Mais en 1945, les accords de Yalta remettent en cause cette entente en affirmant le droit des pays libérés aux élections libres et démocratiques. La conception des élections libres de Staline n'est pas celle de Truman. Rapidement, les Partis communistes nationaux occupent une place centrale dans les pays de l'Est et les élections sont truquées. Churchill, qui s'inquiète de cette situation depuis 1945, prononce en 1946 le discours de Fulton, où il dénonce le rideau de fer qui scinde désormais l'Europe. Si Churchill n'est plus Premier ministre à cette époque, son discours a un énorme retentissement. La rupture entre le "monde libre" et "le monde communiste" n'est plus un secret.

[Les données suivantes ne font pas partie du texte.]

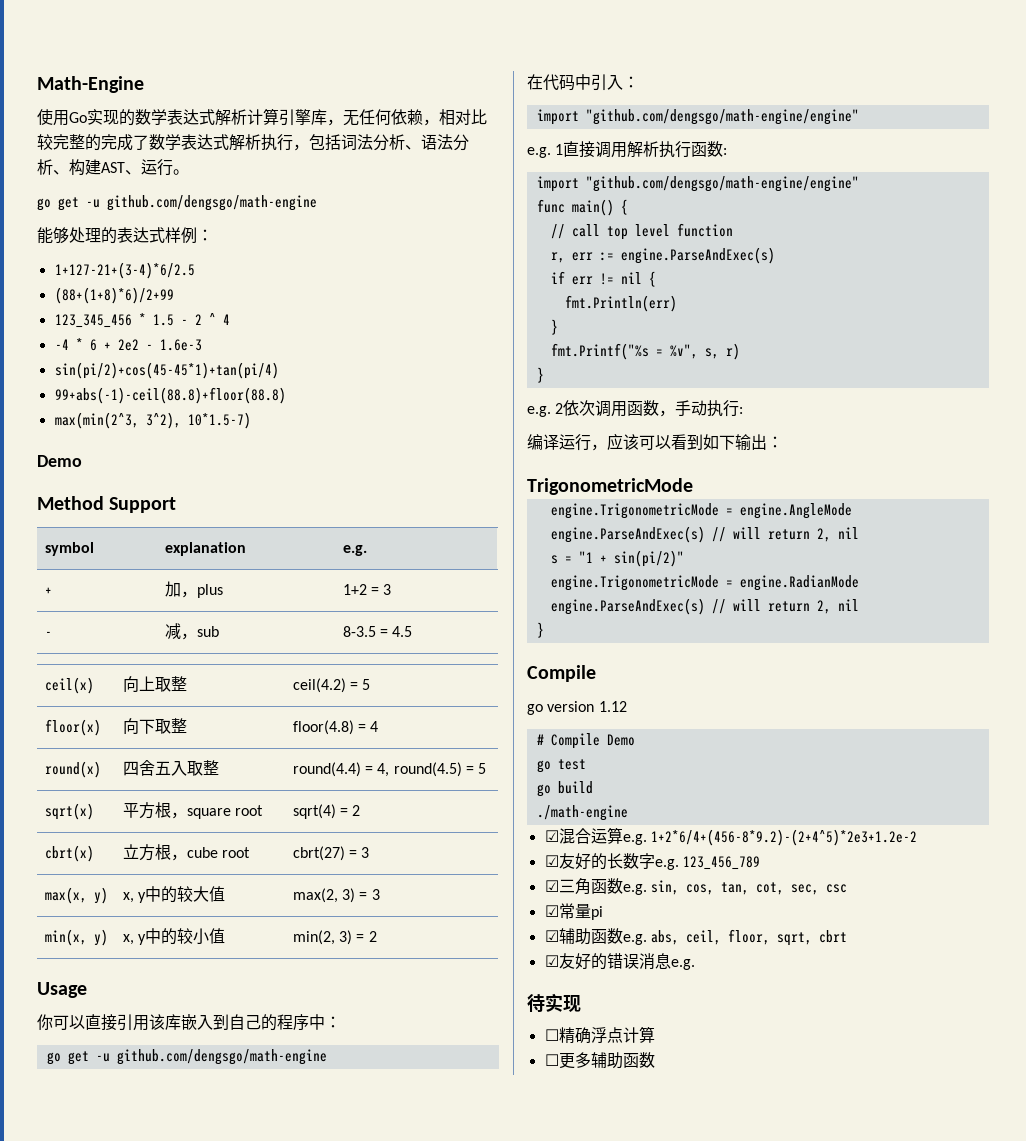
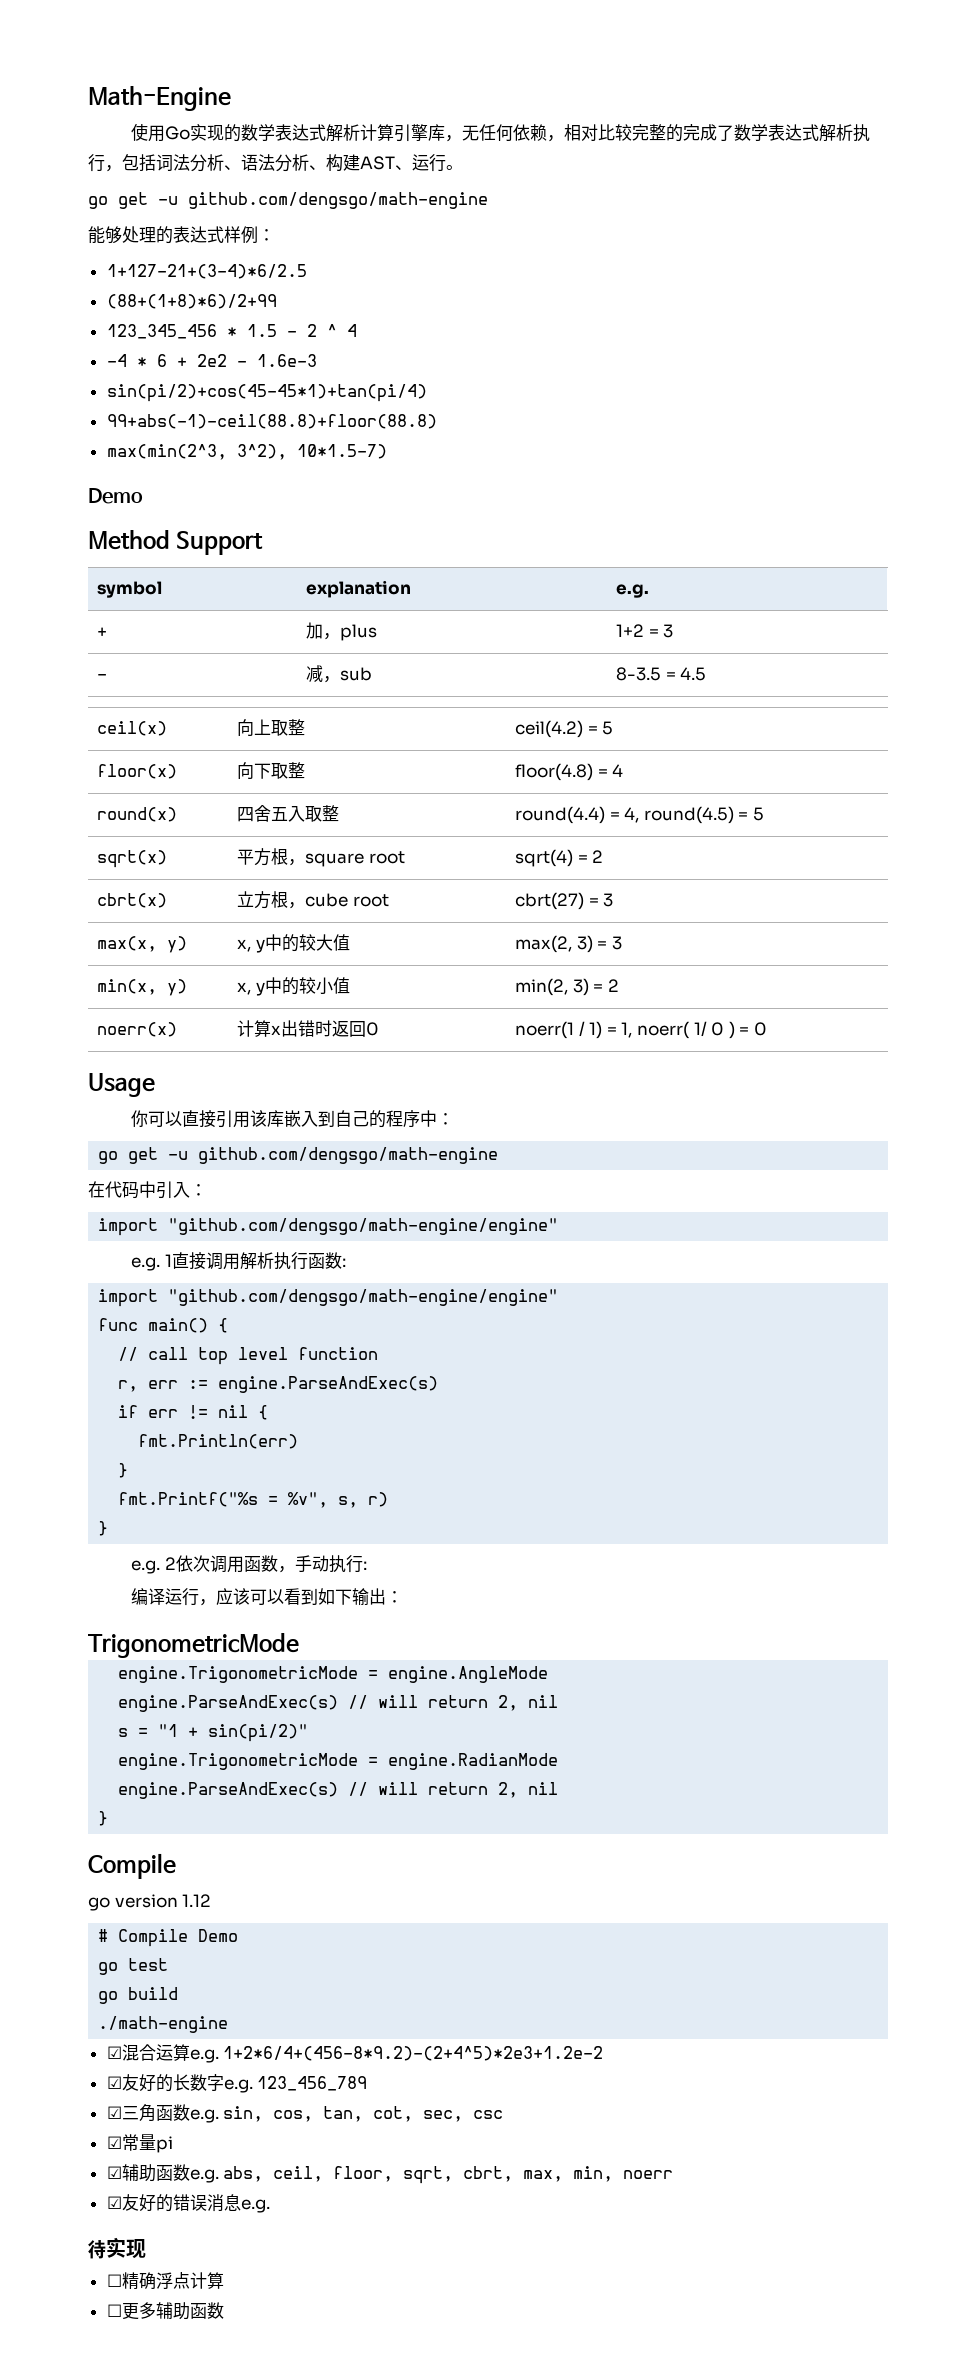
+ noerr(x) | 计算x出错时返回0 | noerr(1 / 1) = 1, noerr( 1/ 0 ) = 0
- ☑辅助函数e.g. abs, ceil, floor, sqrt, cbrt
+ ☑辅助函数e.g. abs, ceil, floor, sqrt, cbrt, max, min, noerr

La doctrine Truman aux Etats-Unis.
Dès 1944, les Américains préparent leurs armes économiques avec les accords de Bretton Wood. Si ces mesures visent l'Axe, elles ouvrent la voie pour le volet économique de la doctrine Truman. Face à la situation qui se dégrade en Europe centrale, le président américain Harry Truman décide de mettre en place sa politique de containment (endiguement). Il annonce le 12 mars 1947 sa vision d'un monde scindé en deux camps opposés et irréconciliables. A la tête du "monde libre", opposé au communisme, les Etats-Unis prennent rapidement la tête d'initiatives politiques, économiques et militaires qui ont pour but d'empêcher l'expansion du communisme.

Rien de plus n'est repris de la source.